Today’s WSJ has a fun profile of Peter Orszag, the Director of the Office of Management and Budget, and the challenges he faces making cost control a key part of health care reform.
I particularly enjoyed this episode:
The battle heated up in June, when Mr. Orszag visited Capitol Hill to discuss health care with a small group of House Democrats. The meeting started well, with one lawmaker after another echoing his message that spending controls were critical to any health-care overhaul, according to two administration officials.
Then one member said her top priority was winning higher payments for oxygen suppliers, the officials say. Mr. Orszag was taken aback. Officials had been trying for years to cut payments to suppliers of oxygen and other medical equipment, which critics say are inflated. Yet when a new competitive bidding process was set to take effect last year, industry supporters in Congress were able to delay the plan. They are still fighting to block changes.
“One of the reasons we currently have such disjointed and skewed incentives is that we have an excessively political process,” Mr. Orszag said in an interview.
I think Peter is absolutely correct.
When I first worked for Congress, I was stunned by the amount of time and effort that members gave to issues that struck me as minutiae. This was particularly severe in health care. Congressional staff — and, at times the members themselves — would worry about things like payment rates for wheel chairs, bidding rules for oxygen suppliers, and other micro-health financing issues.

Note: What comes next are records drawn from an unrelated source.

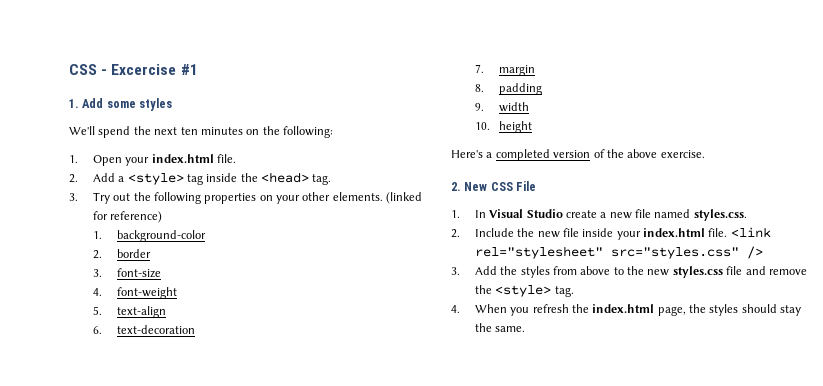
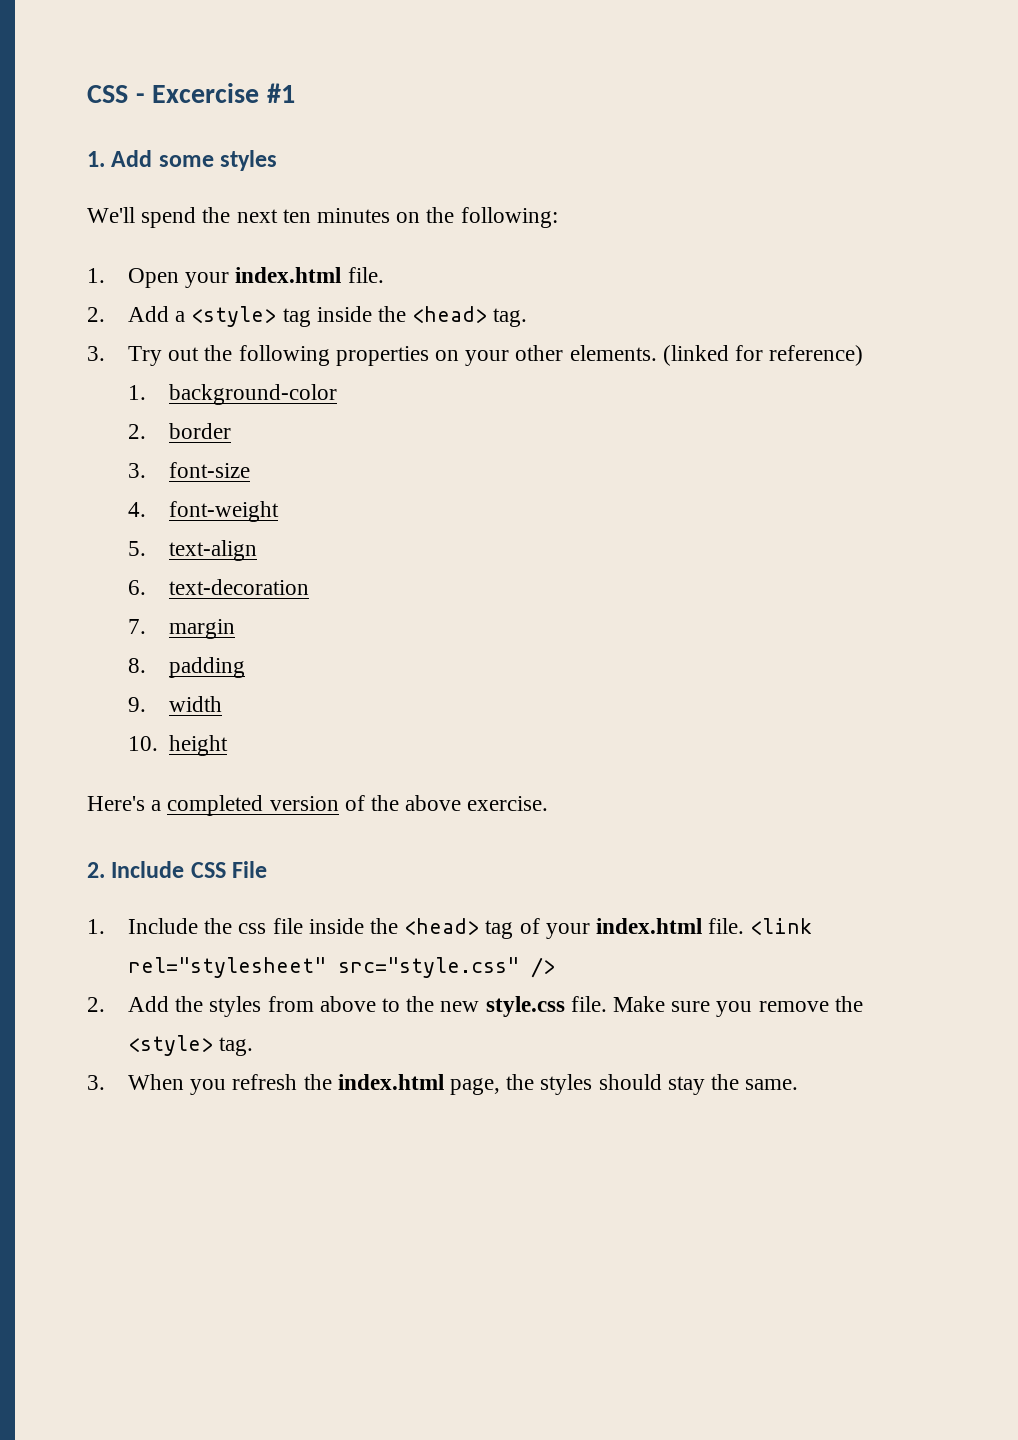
[464,182,488,191] New -> [111,861,185,878] Include
[474,209,747,221] [451,229,460,238] In Visual Studio create a new file named styles.css. // 2. -> (105, 926) none
[537,231,560,238] new -> [238,923,267,934] css
(614, 232) none -> [369,918,540,939] the <head> tag of
[610,247,739,259] src="styles.css" -> [337,957,519,978] src="style.css"
[451,267,460,275] 3. -> [87,997,105,1012] 2.
[672,266,766,278] styles.css file and -> [485,996,753,1017] style.css file. Make sure you
[451,305,460,313] 4. -> [87,1075,105,1090] 3.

Those micro issues are, of course, a big deal for the individuals involved. And it’s natural that they would go to Congress to express their views, since Congress ultimately controls the payment rates for programs like Medicare.
But it still strikes me as a fundamental mismatch between what Congress ought to be doing — establishing the broad policies that guide the delivery and financing of health care — and what Congress actually does.
As the health debate moves forward, it would be useful to consider whether some decisions might best be transferred from Congress to other decision makers. At Peter’s initiative, the Obama administration has offered one approach: empowering in the Medicare Payment Advisory Commission to make some decisions about payment rates. MedPACs decisions would go into effect unless Congress over-ruled them. That still leaves some power in Congress’s hands, but perhaps it will shield the payment process from so much politics.
A bolder approach, well beyond the bounds of the current debate, would be to move Medicare to a premium support model, in which the government provides subsidies for seniors to purchase insurance from competing providers (somewhat similar to what happens in the current drug benefit). Premium support raises a host of challenges. But, at least in principle, it would provide a way to focus Congress on big picture issues — what’s appropriate minimum coverage for seniors, how much should taxpayers chip in, etc. — while leaving the micro issues to the competing insurance companies.
My point is not to recommend either of these approaches specifically, but just to suggest that it would be useful to consider health financing reforms that would separate Congress (and, therefore, politics) from individual payment decisions.